Yea I'm one of those who like to photograph buceps in the dark  :Opps: . but seems like your bright and 'airy' setup also brings out the colors pretty well. Simple yet gorgeous setup  :Well done: . Maybe getting some red variants will add more color.

Btw, what are those 2 yellow balls on the right?

----------


## Ryan Peh

> Yea I'm one of those who like to photograph buceps in the dark . but seems like your bright and 'airy' setup also brings out the colors pretty well. Simple yet gorgeous setup . Maybe getting some red variants will add more color.
> 
> Btw, what are those 2 yellow balls on the right?


If I'm not wrong, those are golden clams which UA bought awhile back!

----------


## Urban Aquaria

Yeah, i'm looking out for red variants too, hopefully can add some to the tank soon.

The 2 yellow balls are freshwater golden clams.  :Very Happy:

----------


## scouserganisen

Simple yet looks natural.....the Elegant blue ones look great....

----------


## exo

Hi UA, may I ask where u bought the bucephalandra elegant blue from?

Sent from my SM-N9005 using Tapatalk

----------


## Urban Aquaria

> Hi UA, may I ask where u bought the bucephalandra elegant blue from?


I got mine from a friend last year, managed to get a few rhizomes to slowly grow out over time.

----------


## exo

Oh OK. .. then good luck to me searching then... 
Is sp.velvet blue and elegant blue the same?

Sent from my SM-N9005 using Tapatalk

----------


## Urban Aquaria

> Oh OK. .. then good luck to me searching then... 
> Is sp.velvet blue and elegant blue the same?


That i'm also not sure... all these different trade names flying about are really confusing, i mainly base my plant IDs on what the sellers label them as or closest ID from online photos. 

Until now i still have bucephalandra from separate batches that were labelled as the same variants, yet when kept in the same tank after a few months, they grow out and look different. I guess many times alot of the plants are given "best guess" labels.  :Grin:

----------


## earthworm

my buceps are tied to small lava rocks and i have a sand substrate. did u also bury the roots in the sand?

----------


## Urban Aquaria

Mine had the roots partially buried in the sand with the rhizomes above the substrate, that seems to work well. Its more for aesthetics anyways (since its sand substrate), as in such setups the roots take in nutrients mostly from the water column.

----------


## aquarius

What fishes did you add in eventually and how is the clams doing? What do you feed the clams. Hope you can take some updated pic of this beautiful tank.

----------


## Urban Aquaria

> What fishes did you add in eventually and how is the clams doing? What do you feed the clams. Hope you can take some updated pic of this beautiful tank.


I didn't keep this tank for long as the plants were eventually bought and traded with other hobbyists.

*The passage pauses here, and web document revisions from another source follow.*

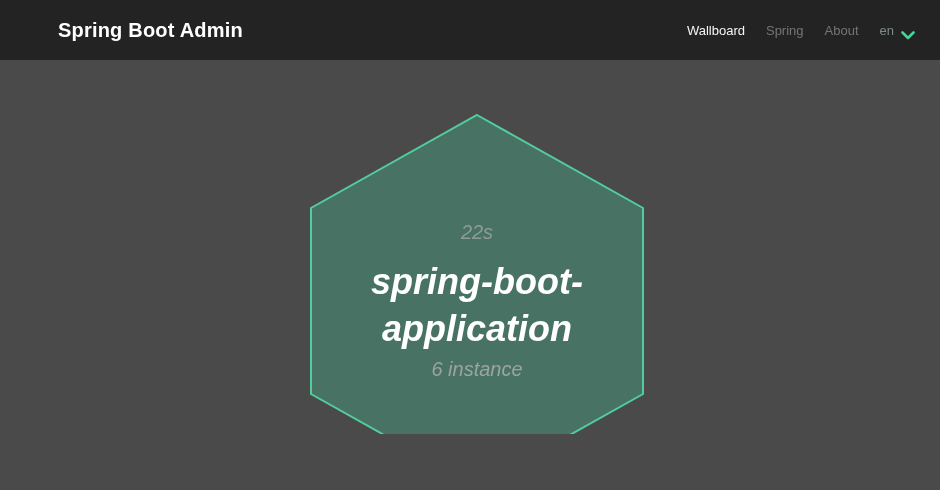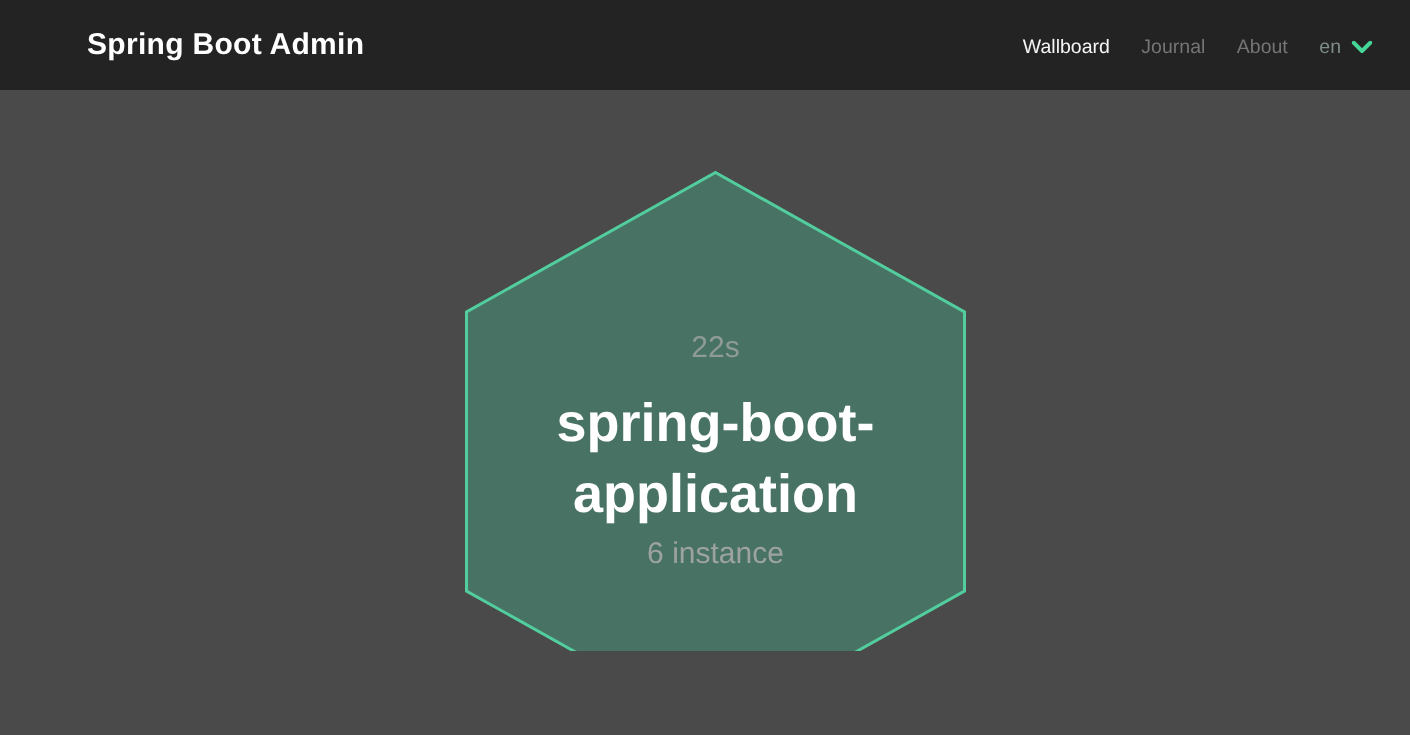"Journal" span.nav-item { text: Journal -> Spring }
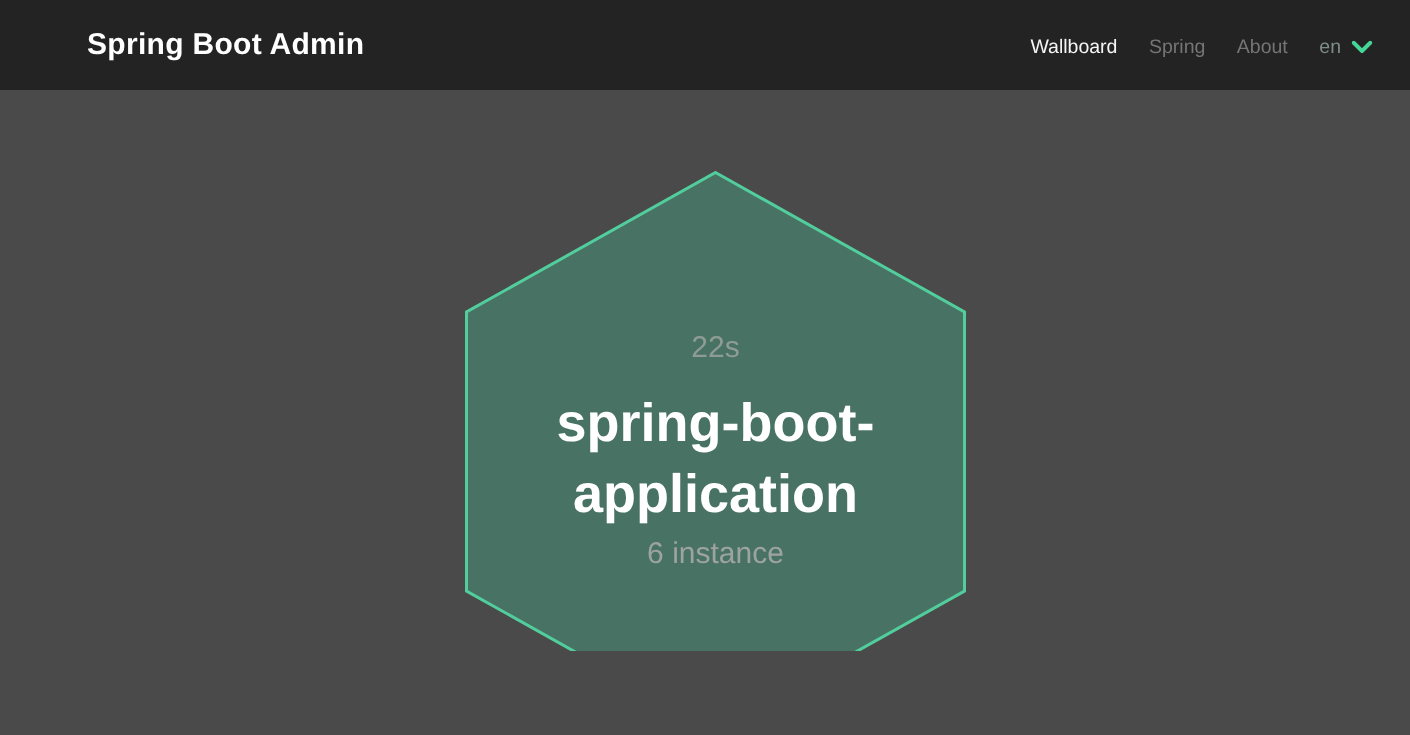"en" .locale { align-items: none -> center }
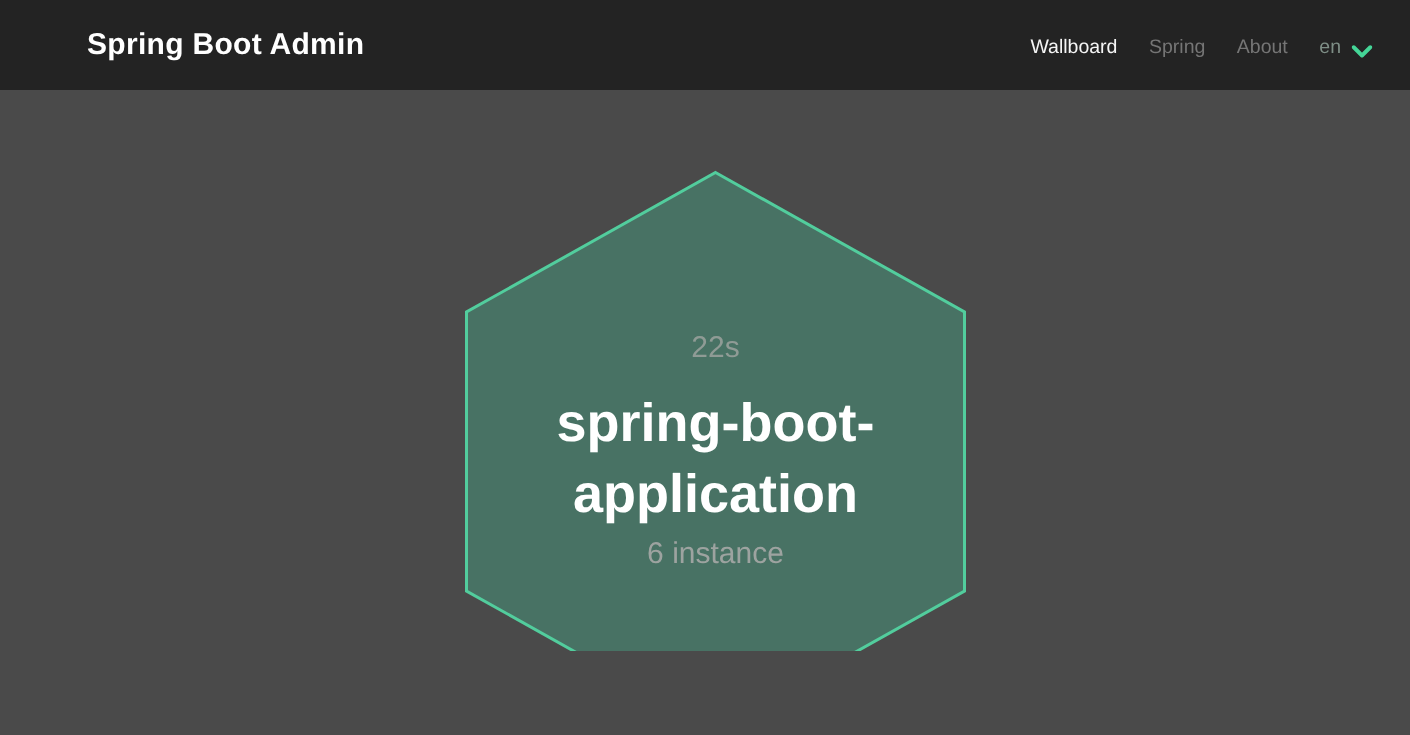"22s" .wallboard { font-style: none -> italic }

As for the clams, i fed them with powdered foods (ie. crushed pellets and wafers) which i administer with a pipette near to their "intake" mouths. The longest i kept such clams in a tank was up to a year or so, but they didn't really grow much during that period. I guess our aquarium tanks are probably too "clean" for clams to sustain food intake to grow long term, unless they are constantly fed alot in a mature large tank.

----------


## rogerlim

> I didn't keep this tank for long as the plants were eventually bought and traded with other hobbyists.
> 
> As for the clams, i fed them with powdered foods (ie. crushed pellets and wafers) which i administer with a pipette near to their "intake" mouths. The longest i kept such clams in a tank was up to a year or so, but they didn't really grow much during that period. I guess our aquarium tanks are probably too "clean" for clams to sustain food intake to grow long term, unless they are constantly fed alot in a mature large tank.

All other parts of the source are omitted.